The Urantia Book
Paper 163
Ordination of the Seventy at Magadan
(1800.1) 163:0.1 A FEW days after the return of Jesus and the twelve to Magadan from Jerusalem, Abner and a group of some fifty disciples arrived from Bethlehem. At this time there were also assembled at Magadan Camp the evangelistic corps, the women’s corps, and about one hundred and fifty other true and tried disciples from all parts of Palestine. After devoting a few days to visiting and the reorganization of the camp, Jesus and the twelve began a course of intensive training for this special group of believers, and from this well-trained and experienced aggregation of disciples the Master subsequently chose the seventy teachers and sent them forth to proclaim the gospel of the kingdom. This regular instruction began on Friday, November 4, and continued until Sabbath, November 19.

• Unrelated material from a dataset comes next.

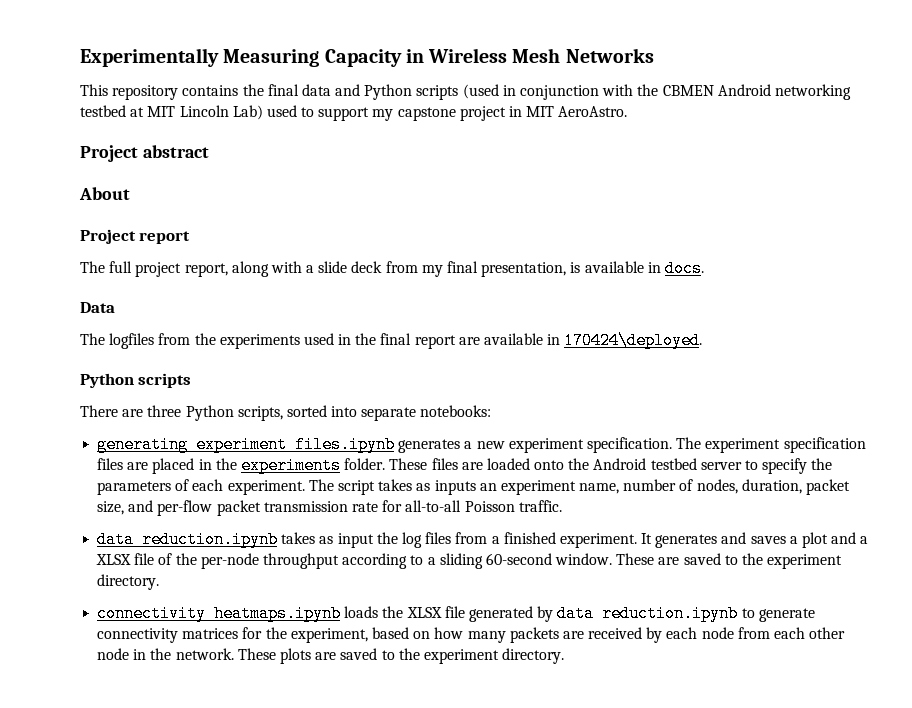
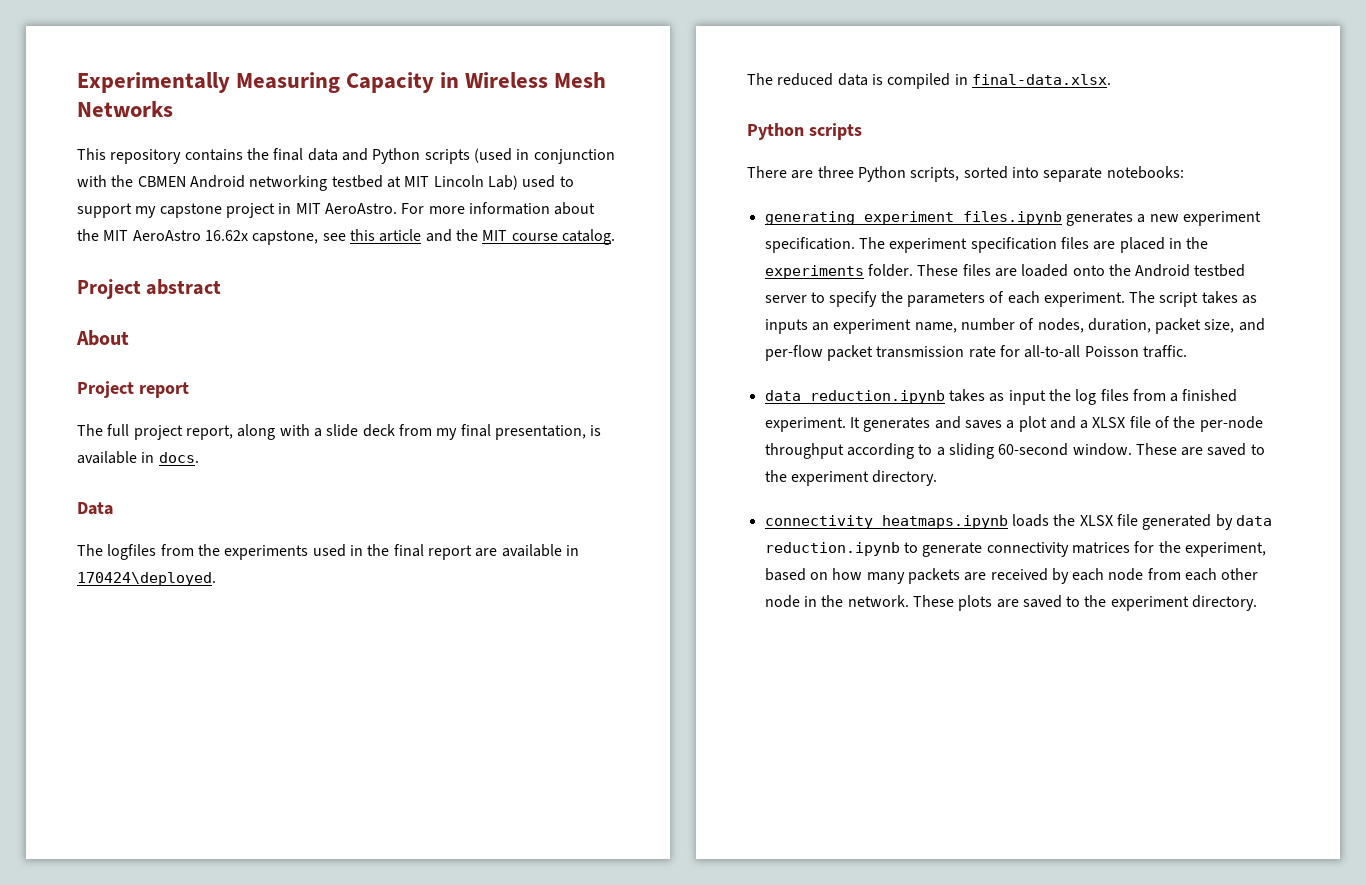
(628, 111) none -> [401,202,596,215] [77,229,615,245] For more information about the MIT AeroAstro 16.62x capstone, see this article and the MIT course catalog.
(703, 340) none -> [747,73,1111,89] // The reduced data is compiled in final-data.xlsx.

(1800.2) 163:0.2 Jesus gave a talk to this company each morning. Peter taught methods of public preaching; Nathaniel instructed them in the art of teaching; Thomas explained how to answer questions; while Matthew directed the organization of their group finances. The other apostles also participated in this training in accordance with their special experience and natural talents.
(1800.3) 163:1.1 The seventy were ordained by Jesus on Sabbath afternoon, November 19, at the Magadan Camp, and Abner was placed at the head of these gospel preachers and teachers. This corps of seventy consisted of Abner and ten of the former apostles of John, fifty-one of the earlier evangelists, and eight other disciples who had distinguished themselves in the service of the kingdom.
(1800.4) 163:1.2 About two o’clock on this Sabbath afternoon, between showers of rain, a company of believers, augmented by the arrival of David and the majority of his messenger corps and numbering over four hundred, assembled on the shore of the lake of Galilee to witness the ordination of the seventy.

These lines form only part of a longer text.